[Before-and-after change data]
· · ·
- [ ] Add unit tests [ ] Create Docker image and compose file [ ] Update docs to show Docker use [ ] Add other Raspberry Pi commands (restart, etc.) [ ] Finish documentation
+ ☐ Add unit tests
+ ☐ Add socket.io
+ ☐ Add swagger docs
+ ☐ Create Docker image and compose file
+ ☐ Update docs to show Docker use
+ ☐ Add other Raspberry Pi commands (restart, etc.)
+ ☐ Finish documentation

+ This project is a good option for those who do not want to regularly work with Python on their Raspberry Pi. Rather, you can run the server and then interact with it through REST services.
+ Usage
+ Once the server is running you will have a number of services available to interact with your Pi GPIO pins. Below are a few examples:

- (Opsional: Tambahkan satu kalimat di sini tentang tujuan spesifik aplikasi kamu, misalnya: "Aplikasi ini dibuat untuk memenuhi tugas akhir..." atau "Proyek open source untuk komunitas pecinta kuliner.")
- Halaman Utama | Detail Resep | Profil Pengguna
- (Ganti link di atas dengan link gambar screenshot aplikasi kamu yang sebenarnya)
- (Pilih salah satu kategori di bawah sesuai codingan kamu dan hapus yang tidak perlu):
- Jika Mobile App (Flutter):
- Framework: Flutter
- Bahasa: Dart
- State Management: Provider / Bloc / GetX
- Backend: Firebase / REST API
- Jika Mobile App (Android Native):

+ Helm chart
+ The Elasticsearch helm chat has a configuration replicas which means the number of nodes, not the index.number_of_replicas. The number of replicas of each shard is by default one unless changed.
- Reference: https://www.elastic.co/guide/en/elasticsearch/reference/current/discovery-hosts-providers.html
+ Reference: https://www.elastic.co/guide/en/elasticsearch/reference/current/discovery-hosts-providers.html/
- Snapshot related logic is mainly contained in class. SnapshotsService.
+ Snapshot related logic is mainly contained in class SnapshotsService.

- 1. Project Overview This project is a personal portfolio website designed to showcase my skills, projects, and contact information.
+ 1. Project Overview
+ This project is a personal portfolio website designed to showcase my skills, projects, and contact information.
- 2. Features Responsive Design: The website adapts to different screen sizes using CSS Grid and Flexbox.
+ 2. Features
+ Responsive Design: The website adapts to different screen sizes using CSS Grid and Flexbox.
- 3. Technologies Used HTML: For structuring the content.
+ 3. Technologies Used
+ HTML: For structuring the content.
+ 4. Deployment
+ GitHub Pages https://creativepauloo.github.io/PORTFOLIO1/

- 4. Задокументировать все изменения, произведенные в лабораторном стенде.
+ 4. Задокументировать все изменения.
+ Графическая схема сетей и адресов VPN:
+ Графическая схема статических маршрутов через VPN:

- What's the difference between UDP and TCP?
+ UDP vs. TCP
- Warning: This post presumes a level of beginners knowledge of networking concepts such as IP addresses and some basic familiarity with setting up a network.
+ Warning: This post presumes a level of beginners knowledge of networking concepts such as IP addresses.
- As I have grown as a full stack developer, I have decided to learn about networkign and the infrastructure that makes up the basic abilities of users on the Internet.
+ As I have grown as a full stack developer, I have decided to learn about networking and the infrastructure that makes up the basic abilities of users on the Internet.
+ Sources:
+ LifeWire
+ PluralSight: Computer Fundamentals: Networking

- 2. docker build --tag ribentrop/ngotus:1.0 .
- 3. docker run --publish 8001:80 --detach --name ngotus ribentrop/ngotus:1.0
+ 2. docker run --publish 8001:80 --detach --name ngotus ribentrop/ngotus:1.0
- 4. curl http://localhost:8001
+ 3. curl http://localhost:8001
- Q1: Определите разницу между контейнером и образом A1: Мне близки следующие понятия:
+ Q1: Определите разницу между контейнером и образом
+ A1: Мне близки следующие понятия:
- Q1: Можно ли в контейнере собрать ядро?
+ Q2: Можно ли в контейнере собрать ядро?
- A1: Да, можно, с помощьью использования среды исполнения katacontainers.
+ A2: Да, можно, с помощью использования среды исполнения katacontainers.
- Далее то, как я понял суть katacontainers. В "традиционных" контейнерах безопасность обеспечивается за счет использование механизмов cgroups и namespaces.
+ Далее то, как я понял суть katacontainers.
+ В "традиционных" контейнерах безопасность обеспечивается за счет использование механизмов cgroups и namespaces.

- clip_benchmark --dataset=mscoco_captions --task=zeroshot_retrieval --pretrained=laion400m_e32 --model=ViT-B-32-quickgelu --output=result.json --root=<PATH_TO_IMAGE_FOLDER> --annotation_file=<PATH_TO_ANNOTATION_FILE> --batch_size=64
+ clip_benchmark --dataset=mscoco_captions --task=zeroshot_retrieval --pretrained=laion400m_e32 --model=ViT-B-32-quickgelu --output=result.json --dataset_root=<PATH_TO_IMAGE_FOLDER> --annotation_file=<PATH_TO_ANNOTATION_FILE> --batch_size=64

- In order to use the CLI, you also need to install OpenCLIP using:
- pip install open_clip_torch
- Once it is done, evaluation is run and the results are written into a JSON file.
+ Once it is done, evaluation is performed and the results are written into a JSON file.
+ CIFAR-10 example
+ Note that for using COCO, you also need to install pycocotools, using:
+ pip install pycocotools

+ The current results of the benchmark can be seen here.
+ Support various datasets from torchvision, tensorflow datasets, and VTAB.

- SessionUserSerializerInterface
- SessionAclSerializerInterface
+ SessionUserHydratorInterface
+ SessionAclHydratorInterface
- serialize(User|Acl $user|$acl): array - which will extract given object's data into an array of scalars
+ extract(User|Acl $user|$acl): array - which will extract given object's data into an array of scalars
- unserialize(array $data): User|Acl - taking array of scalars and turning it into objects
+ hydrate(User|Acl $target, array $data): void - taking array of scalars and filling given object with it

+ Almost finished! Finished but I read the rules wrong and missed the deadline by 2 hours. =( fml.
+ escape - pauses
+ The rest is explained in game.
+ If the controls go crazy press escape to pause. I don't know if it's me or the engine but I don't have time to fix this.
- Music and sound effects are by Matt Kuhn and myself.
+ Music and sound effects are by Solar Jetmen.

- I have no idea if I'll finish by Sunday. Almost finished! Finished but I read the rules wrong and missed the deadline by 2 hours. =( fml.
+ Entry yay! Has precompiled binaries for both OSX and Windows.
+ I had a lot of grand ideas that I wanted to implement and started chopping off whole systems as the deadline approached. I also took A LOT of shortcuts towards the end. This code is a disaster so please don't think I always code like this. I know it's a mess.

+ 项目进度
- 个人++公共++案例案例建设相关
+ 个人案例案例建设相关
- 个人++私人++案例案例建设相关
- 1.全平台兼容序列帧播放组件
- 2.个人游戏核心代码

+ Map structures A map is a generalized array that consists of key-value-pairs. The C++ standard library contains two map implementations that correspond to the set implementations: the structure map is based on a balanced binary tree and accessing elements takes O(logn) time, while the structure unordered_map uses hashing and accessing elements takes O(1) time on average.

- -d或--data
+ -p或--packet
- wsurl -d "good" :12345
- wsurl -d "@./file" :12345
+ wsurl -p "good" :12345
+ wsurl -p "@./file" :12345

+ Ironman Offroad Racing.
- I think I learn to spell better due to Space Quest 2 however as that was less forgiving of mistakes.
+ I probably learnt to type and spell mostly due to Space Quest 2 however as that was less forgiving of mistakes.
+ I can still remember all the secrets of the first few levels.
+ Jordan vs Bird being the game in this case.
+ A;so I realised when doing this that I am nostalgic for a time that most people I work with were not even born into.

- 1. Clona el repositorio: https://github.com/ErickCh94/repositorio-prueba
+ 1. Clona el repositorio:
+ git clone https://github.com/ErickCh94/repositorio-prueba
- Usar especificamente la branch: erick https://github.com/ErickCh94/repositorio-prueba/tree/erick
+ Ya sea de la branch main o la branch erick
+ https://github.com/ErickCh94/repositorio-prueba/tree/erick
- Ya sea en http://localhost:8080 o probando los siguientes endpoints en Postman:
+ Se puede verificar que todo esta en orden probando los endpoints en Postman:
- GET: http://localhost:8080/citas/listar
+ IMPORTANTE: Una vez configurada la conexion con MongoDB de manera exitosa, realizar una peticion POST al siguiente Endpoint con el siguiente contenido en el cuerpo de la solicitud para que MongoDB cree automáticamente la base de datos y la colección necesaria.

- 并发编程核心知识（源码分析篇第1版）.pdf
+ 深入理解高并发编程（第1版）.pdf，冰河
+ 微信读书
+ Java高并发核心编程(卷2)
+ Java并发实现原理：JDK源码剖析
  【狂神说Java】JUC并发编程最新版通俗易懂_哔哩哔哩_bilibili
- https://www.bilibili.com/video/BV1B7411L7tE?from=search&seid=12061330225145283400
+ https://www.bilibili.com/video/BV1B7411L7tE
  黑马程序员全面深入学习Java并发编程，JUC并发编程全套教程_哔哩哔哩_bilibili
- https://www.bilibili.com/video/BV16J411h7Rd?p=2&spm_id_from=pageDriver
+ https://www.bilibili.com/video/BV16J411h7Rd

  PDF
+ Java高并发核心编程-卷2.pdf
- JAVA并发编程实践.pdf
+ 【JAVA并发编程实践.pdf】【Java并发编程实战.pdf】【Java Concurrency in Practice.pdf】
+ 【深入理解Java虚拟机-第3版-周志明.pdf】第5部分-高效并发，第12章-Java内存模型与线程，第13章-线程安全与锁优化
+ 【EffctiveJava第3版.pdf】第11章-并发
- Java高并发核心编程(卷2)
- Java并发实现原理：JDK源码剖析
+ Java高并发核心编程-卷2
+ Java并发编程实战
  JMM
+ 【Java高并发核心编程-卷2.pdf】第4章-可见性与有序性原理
· · ·
*WHAT NEEDS TO BE DONE*. Say how many lines in the entries contain the string "docs", and say nothing else.

*TASK OUTPUT*. 3